# Morgoth and Gothmog???



## Legolas254 (Dec 22, 2002)

Who are Morgoth and Gothmog??? What books are they in?? Hey, this is my first post!!!! Thanks in advance!!!


----------



## Manwë Súlimo (Dec 22, 2002)

Morgoth is a name for Melkor, a fallen Vala, that was the first Dark Lord during the first age. He is also the master of Sauron and much more powerfull than he. It took the entire army of the Valar and the destruction of Beleriand to overthrow him.

Gothmog is the Lord of the Balrogs and most powerfull of them. He was killed by Ecthelion during the downfall of Gondolin during the First Age.
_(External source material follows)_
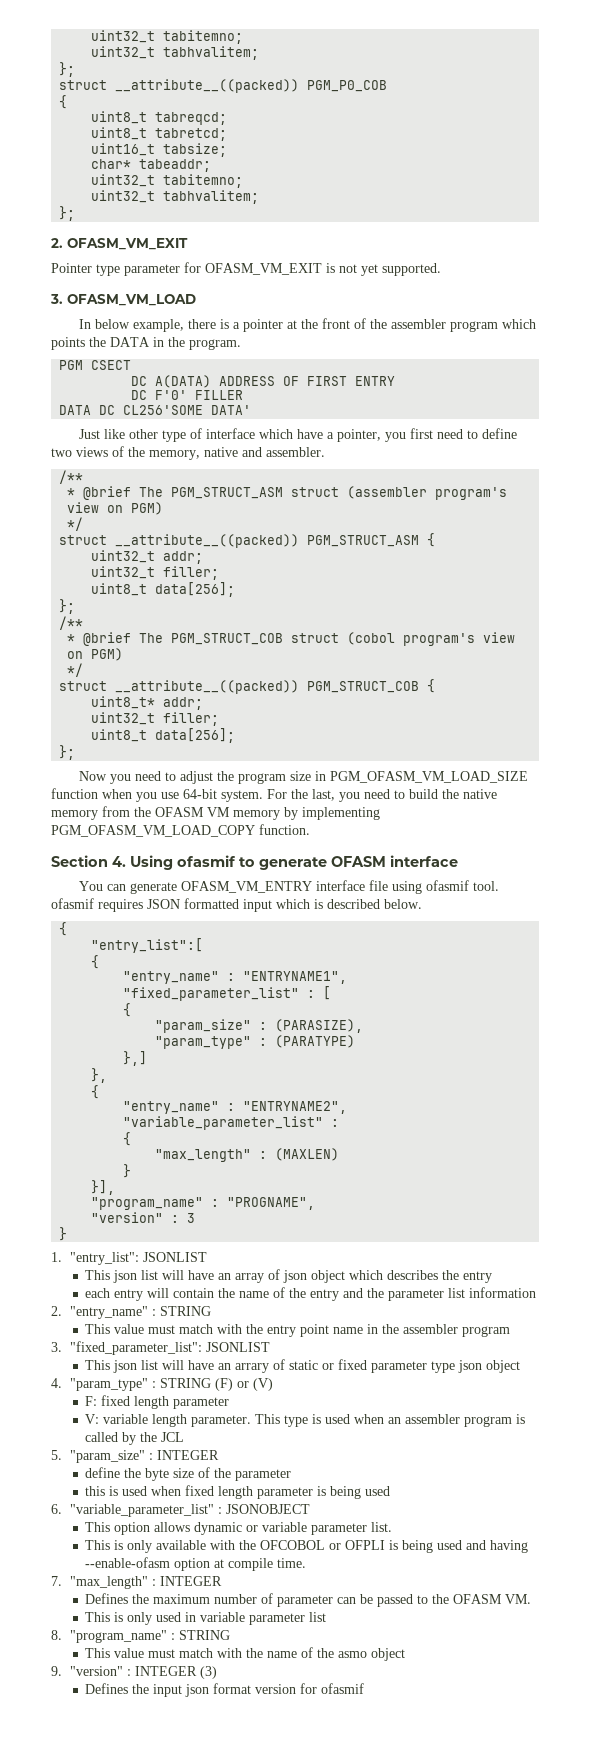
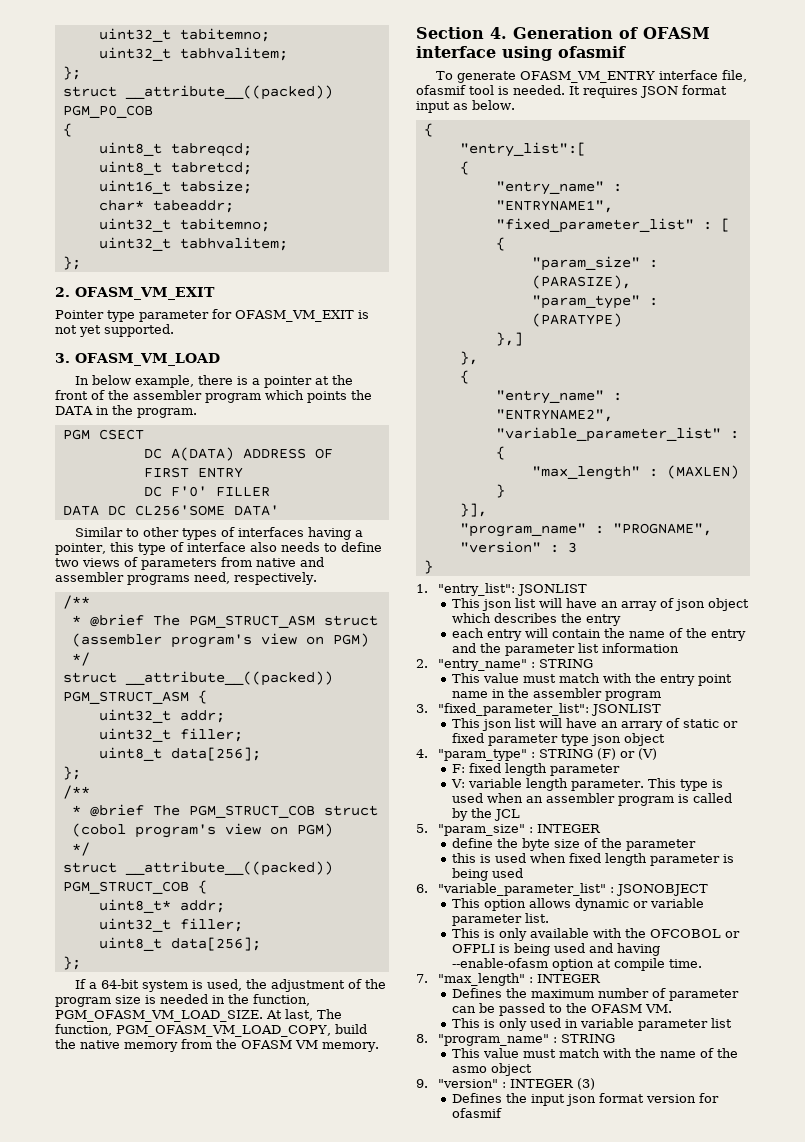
[79,428,464,442] Just like other type of interface which have a pointer, you first need -> [75,527,364,540] [55,542,320,555] Similar to other types of interfaces having a pointer, this type of interface also needs
[128,447,325,460] the memory, native and assembler. -> [141,557,324,570] [55,572,317,585] parameters from native and assembler programs need, respectively.
[79,771,529,784] [51,788,405,802] Now you need to adjust the program size in PGM_OFASM_VM_LOAD_SIZE function when you use 64-bit system. For the last, you need to -> [75,979,387,992] [55,994,310,1007] [55,1009,342,1022] [55,1024,331,1037] If a 64-bit system is used, the adjustment of the program size is needed in the function, PGM_OFASM_VM_LOAD_SIZE. At last, The function, PGM_OFASM_VM_LOAD_COPY,
[233,807,380,820] [51,824,310,837] [51,855,458,870] [79,880,500,894] [51,898,380,912] memory by implementing PGM_OFASM_VM_LOAD_COPY function. // Section 4. Using ofasmif to generate OFASM interface // You can generate OFASM_VM_ENTRY interface file using ofasmif tool. ofasmif requires JSON formatted input which is described -> [321,1042,379,1052] [416,27,710,39] [416,46,626,61] [436,70,748,83] [416,85,727,98] [416,101,468,113] memory. // Section 4. Generation of OFASM interface using ofasmif // To generate OFASM_VM_ENTRY interface file, ofasmif tool is needed. It requires JSON format input as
You can find them in any book about the First Age, Silmarillion, some of the HoME (History of Middle-Earth), UT (Unfinished Tales), LT 1 & 2 (Lost Tales 1 & 2), etc. They are even mentioned in some of LotR and in the appendicies.
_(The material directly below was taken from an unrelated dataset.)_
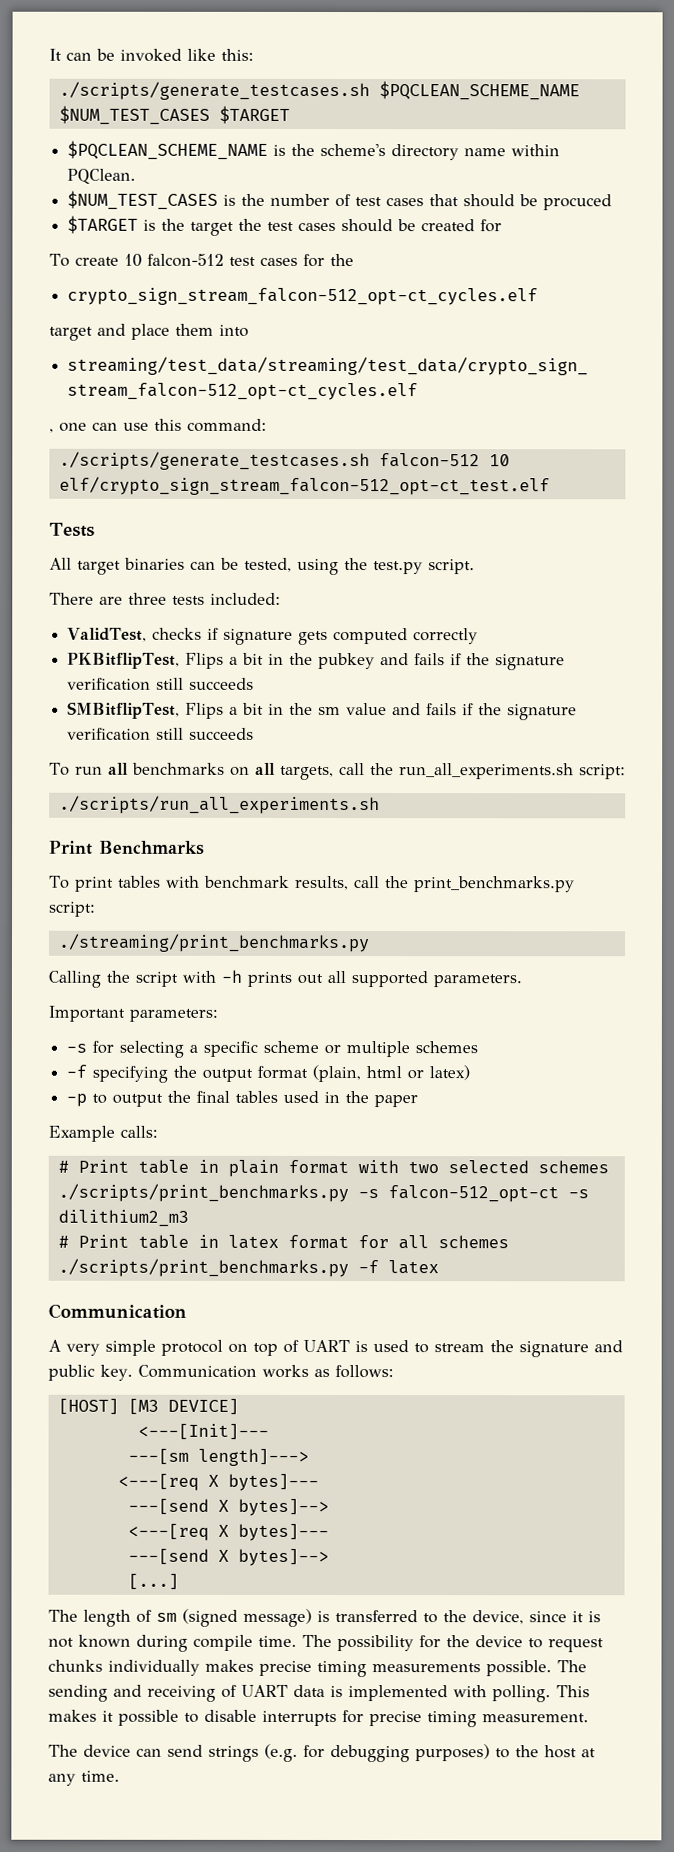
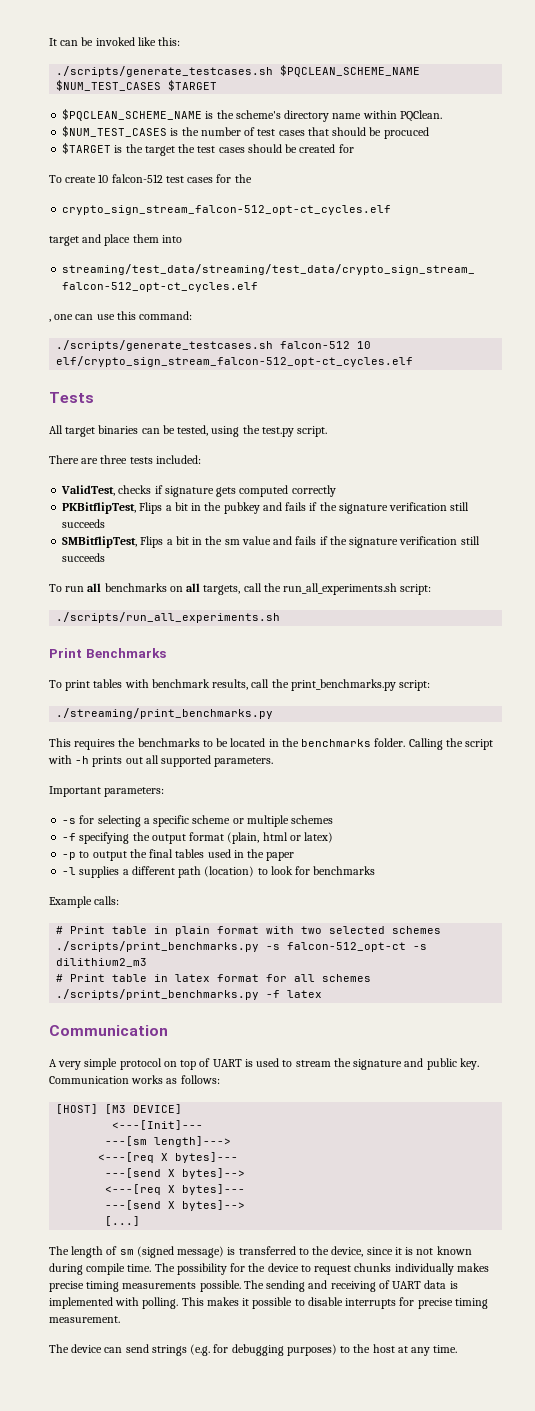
[58,476,550,496] elf/crypto_sign_stream_falcon-512_opt-ct_test.elf -> [56,356,414,367] elf/crypto_sign_stream_falcon-512_opt-ct_cycles.elf
(369, 943) none -> [49,738,406,750] This requires the benchmarks to be located in the benchmarks folder.
(419, 1101) none -> [62,866,376,878] // -l supplies a different path (location) to look for benchmarks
Hope this answeres all you questions.


----------



## Legolas254 (Dec 22, 2002)

Thanks!!! One more question.. what is a Vala??? And is Morgoth(Melkor) a spirit or like a human, elf, dwarf type of person. If these are stupid questions please excuse my newbieness. Thanks!!!


----------



## Manwë Súlimo (Dec 22, 2002)

the direct definition from the Silmarillion is thus:

Valar- 'Those with Power', 'The Powers' (singular Vala); name given to those great Ainur who entered into Eä at the beginning of Time, and assumed the function of gaurding and governing Arda, Called aso The Great Ones, teh Rulers of Arda, the Lords of the West, the Lords of Valinor.
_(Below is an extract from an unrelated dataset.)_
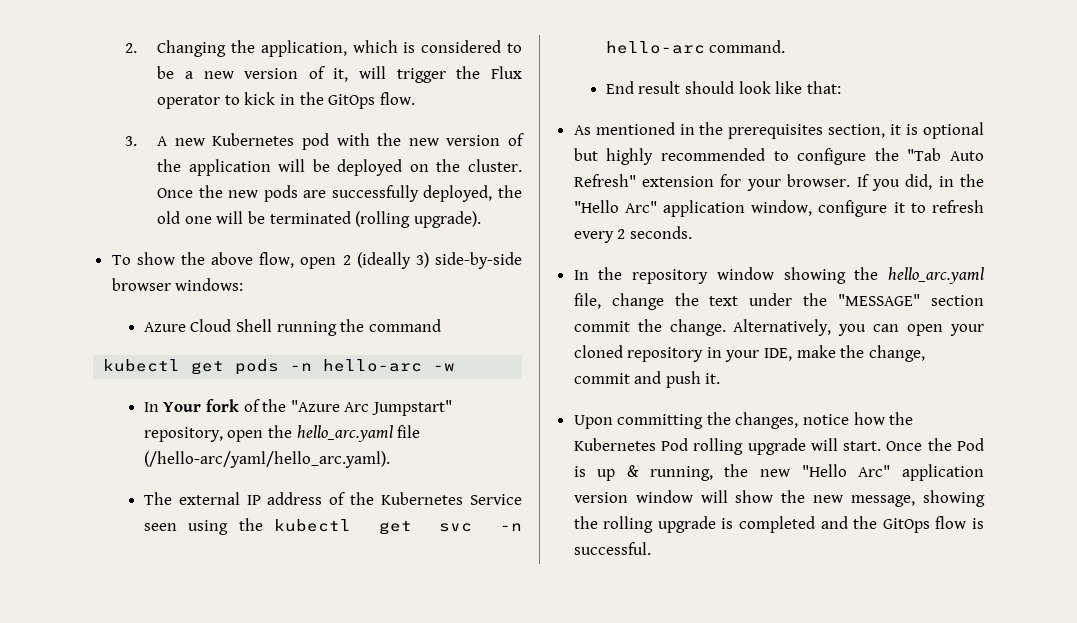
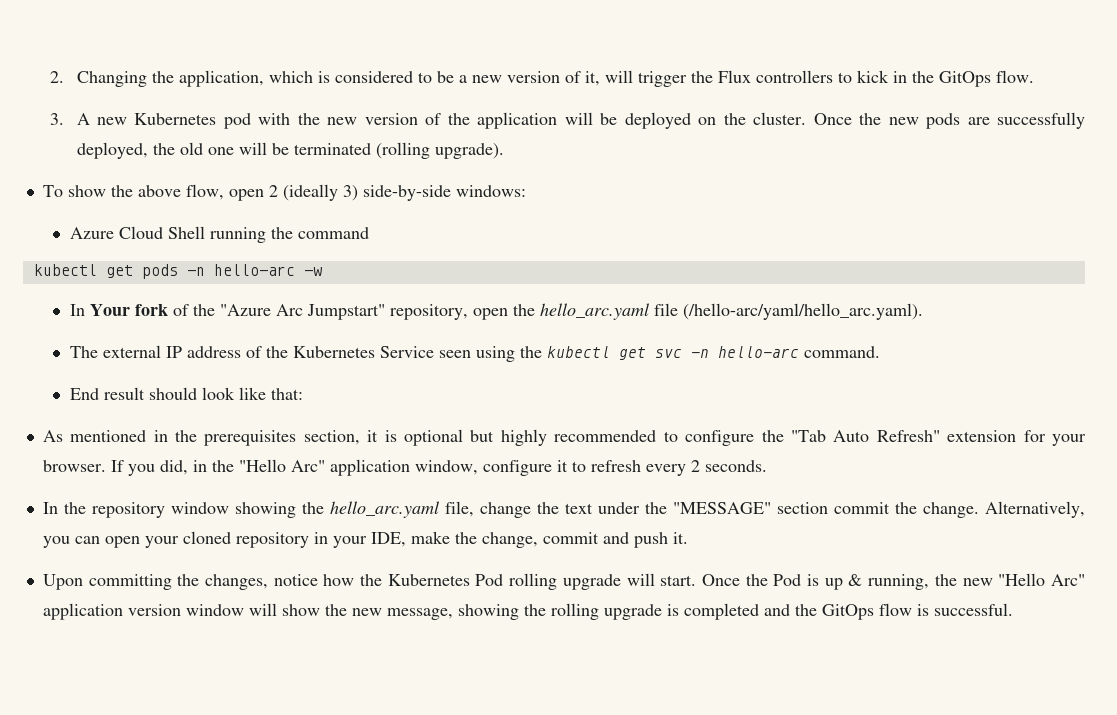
[157,95,221,109] operator -> [755,70,833,83] controllers
[111,278,171,291] browser -> (451, 193) none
If you don't know Arda is the Earth. And Melkor was the most powerful of the Valar. And Eä is the world or material Universe; Eä means ' It is' or 'Let it be'.


----------



## Glomund (Dec 22, 2002)

Gothmog is also the name of the person or creature who took over command of the assault on minas tirith after eowyn killed the lord of the nazgul.


----------



## Celebthôl (Dec 23, 2002)

i believe he was named "the mouth of Sauron" aswell, just one minor note, Manwe was also the most powerful of the Valar, he was Melkors equal.

Thôl


----------



## morello13 (Dec 23, 2002)

gothmog in the first age was lord of the balrogs slaind by an elf ir man, maybe tuor, turgon


----------



## Manwë Súlimo (Dec 23, 2002)

> Manwe was also the most powerful of the Valar, he was Melkors equal.


 No, Manwë had power scarce less than Melkor, but Melkor lost a lot of his power in the dominion of Arda, for he put a great deal of his power into the fabric of Arda as Sauron did in the Ring.


> gothmog in the first age was lord of the balrogs slaind by an elf ir man, maybe tuor, turgon


 Gothmog was slain by Ecthelion, an elf in Gondolin and he was killed in the same battle.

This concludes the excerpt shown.